The word to find is "side". Copy each line of the material that contains it.

::: RECORDS FOR THIS EXERCISE :::

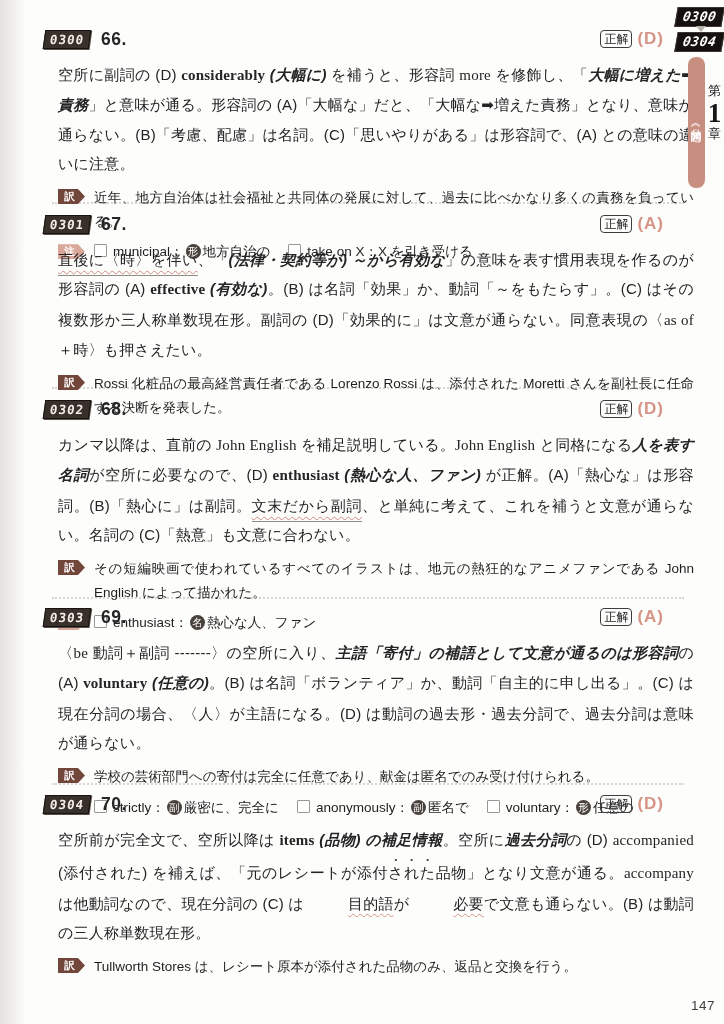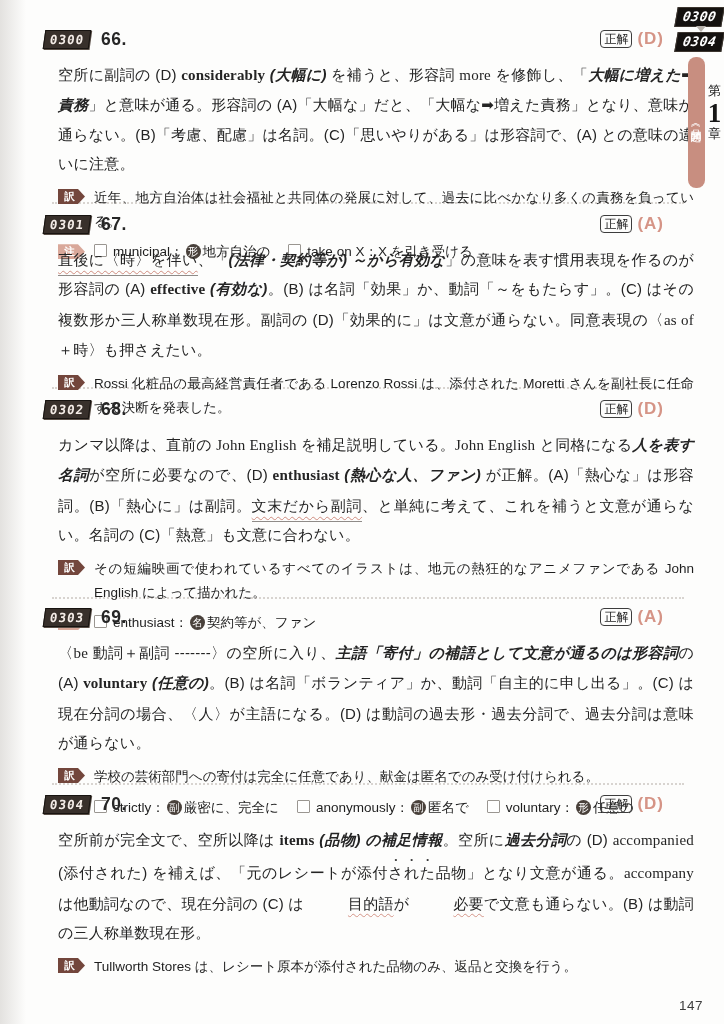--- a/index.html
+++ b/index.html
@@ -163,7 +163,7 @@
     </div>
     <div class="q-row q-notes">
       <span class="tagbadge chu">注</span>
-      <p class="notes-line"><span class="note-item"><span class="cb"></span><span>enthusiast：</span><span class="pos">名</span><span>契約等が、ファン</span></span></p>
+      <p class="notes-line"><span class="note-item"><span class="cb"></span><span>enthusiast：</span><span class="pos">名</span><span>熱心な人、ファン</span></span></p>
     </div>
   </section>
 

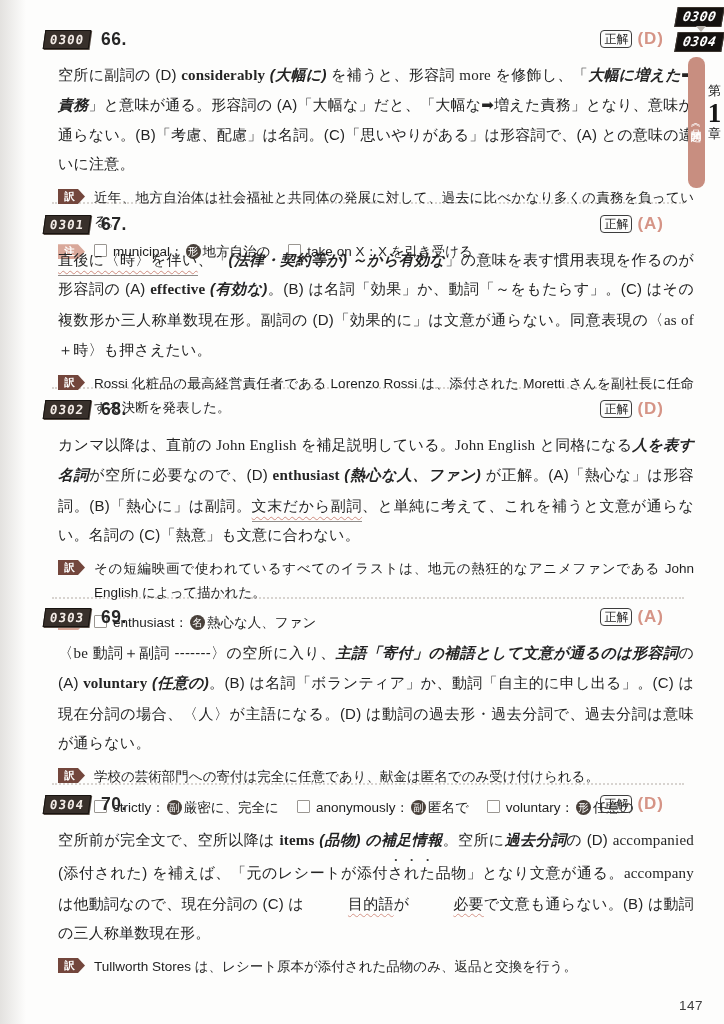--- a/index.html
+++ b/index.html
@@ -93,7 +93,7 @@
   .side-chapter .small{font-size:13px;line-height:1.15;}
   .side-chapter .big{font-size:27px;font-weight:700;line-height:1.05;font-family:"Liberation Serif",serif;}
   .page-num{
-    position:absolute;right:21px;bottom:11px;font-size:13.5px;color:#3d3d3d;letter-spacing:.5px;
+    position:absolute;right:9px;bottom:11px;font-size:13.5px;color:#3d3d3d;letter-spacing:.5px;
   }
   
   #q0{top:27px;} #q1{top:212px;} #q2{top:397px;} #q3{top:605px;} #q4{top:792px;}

:::

◆ RESPONSE FOR THIS EXERCISE:
   .side-chapter .small{font-size:13px;line-height:1.15;}
   .side-chapter .big{font-size:27px;font-weight:700;line-height:1.05;font-family:"Liberation Serif",serif;}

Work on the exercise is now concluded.